Schroders, with a market value of approximately $10 billion as of Wednesday’s close, has long been a prominent player in the UK financial sector, managing assets for institutions and individuals worldwide. The firm’s expertise spans a variety of asset classes, including equities, fixed income, and real estate.
Financial Performance and Future Outlook
The announcement of the acquisition coincided with Schroders’ reporting of adjusted operating profit of £756.6 million for 2025, a 25% increase year-over-year. This strong financial performance likely contributed to the attractive valuation achieved in the deal.
Nuveen intends to maintain London as the combined group’s non-U.S. Headquarters, signaling a commitment to the UK market. Richard Oldfield, Schroders’ current CEO, will continue to lead the firm following the completion of the transaction. This continuity of leadership is expected to facilitate a smooth integration process.

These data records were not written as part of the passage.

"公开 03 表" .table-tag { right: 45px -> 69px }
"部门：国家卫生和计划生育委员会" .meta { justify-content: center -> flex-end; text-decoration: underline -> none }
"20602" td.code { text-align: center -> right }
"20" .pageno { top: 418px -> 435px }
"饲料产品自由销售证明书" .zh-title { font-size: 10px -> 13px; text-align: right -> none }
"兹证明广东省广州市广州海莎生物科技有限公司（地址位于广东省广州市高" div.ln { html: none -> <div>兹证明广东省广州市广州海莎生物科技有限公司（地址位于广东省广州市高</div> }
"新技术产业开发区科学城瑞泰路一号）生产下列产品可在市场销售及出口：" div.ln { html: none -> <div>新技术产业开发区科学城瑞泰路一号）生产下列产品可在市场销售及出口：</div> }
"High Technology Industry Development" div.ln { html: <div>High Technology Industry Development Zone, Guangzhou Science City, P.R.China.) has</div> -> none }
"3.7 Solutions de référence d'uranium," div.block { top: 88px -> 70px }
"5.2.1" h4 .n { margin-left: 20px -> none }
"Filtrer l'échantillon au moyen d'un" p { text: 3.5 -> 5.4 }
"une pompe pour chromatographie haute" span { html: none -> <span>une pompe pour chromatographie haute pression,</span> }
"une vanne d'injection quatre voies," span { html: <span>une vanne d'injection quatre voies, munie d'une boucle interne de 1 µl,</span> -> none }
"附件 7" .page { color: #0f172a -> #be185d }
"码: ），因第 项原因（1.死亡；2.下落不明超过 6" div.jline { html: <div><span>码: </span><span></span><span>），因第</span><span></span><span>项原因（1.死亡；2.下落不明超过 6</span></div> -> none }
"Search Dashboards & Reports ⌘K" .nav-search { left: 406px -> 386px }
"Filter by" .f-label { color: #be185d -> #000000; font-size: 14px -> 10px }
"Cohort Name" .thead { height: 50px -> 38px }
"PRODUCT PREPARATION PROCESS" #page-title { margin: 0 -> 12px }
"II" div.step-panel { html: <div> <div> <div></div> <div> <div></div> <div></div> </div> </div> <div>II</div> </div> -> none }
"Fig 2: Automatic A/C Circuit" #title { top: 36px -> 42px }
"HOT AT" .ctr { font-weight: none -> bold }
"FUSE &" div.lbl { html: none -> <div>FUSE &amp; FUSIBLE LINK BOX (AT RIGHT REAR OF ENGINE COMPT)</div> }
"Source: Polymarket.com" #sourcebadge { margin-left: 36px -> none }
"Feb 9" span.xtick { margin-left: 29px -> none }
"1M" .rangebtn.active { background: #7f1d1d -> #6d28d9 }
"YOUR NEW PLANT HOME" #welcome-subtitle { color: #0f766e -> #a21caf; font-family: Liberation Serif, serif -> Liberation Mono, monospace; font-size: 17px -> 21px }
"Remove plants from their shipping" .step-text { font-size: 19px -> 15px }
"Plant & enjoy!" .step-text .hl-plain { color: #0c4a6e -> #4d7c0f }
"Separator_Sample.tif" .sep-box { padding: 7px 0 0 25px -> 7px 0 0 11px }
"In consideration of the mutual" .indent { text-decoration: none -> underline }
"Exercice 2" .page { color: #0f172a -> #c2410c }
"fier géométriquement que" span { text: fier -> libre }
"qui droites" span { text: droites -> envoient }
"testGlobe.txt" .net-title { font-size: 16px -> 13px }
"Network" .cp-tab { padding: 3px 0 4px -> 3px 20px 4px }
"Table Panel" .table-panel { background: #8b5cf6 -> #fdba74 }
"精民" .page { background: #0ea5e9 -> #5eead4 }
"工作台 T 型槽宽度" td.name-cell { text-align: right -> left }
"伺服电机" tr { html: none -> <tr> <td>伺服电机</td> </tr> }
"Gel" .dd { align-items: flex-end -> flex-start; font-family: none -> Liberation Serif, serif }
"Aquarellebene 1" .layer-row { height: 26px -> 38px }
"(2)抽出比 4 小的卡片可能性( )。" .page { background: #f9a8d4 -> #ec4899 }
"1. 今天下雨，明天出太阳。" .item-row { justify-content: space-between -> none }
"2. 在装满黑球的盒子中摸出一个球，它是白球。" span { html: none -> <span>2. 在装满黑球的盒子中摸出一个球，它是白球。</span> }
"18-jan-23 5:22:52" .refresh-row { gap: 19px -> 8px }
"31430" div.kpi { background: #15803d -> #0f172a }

Advisory Roles and Deal Structure
BNP Paribas acted as the sole financial advisor to Nuveen in the transaction, while Schroders received advice from Wells Fargo and Barclays. The involvement of these leading investment banks underscores the complexity and significance of the deal.
The deal is subject to regulatory approvals and customary closing conditions. However, with the backing of Schroders’ principal shareholders and the financial strength of Nuveen, the transaction is widely expected to close successfully.
Implications for the UK Financial Sector
The loss of Schroders’ independence represents a symbolic blow to the City of London, which has seen a number of its prominent financial institutions acquired by foreign firms in recent years. While the deal is expected to bring benefits in terms of increased scale and global reach, it also raises questions about the long-term competitiveness of the UK financial sector.
The acquisition is likely to spur further consolidation within the UK asset management industry, as firms seek to achieve the scale necessary to compete in an increasingly competitive global market. It also highlights the attractiveness of UK assets to foreign investors, despite ongoing economic and political uncertainties.
Nuveen’s Strategy and Growth Ambitions
For Nuveen, the acquisition of Schroders represents a significant step in its strategy to expand its global footprint and enhance its investment capabilities. Nuveen, backed by TIAA, has been actively pursuing acquisitions in recent years, with a focus on firms that offer complementary expertise and access to new markets.
The combined entity will benefit from Nuveen’s strong presence in the U.S. Market and Schroders’ established reputation and client base in Europe and Asia-Pacific. This geographic diversification will help to mitigate risk and provide a more stable source of revenue.
“The board of Schroders is confident that this is the right step for our shareholders, clients and people,” said Schroders Chair Elizabeth Corley in a statement. This sentiment underscores the belief that the deal will create long-term value for all stakeholders.
The transaction is currently valued at 9.9 billion pounds, which translates to approximately $13.50 billion based on the exchange rate as of ($1 = 0.7334 pounds).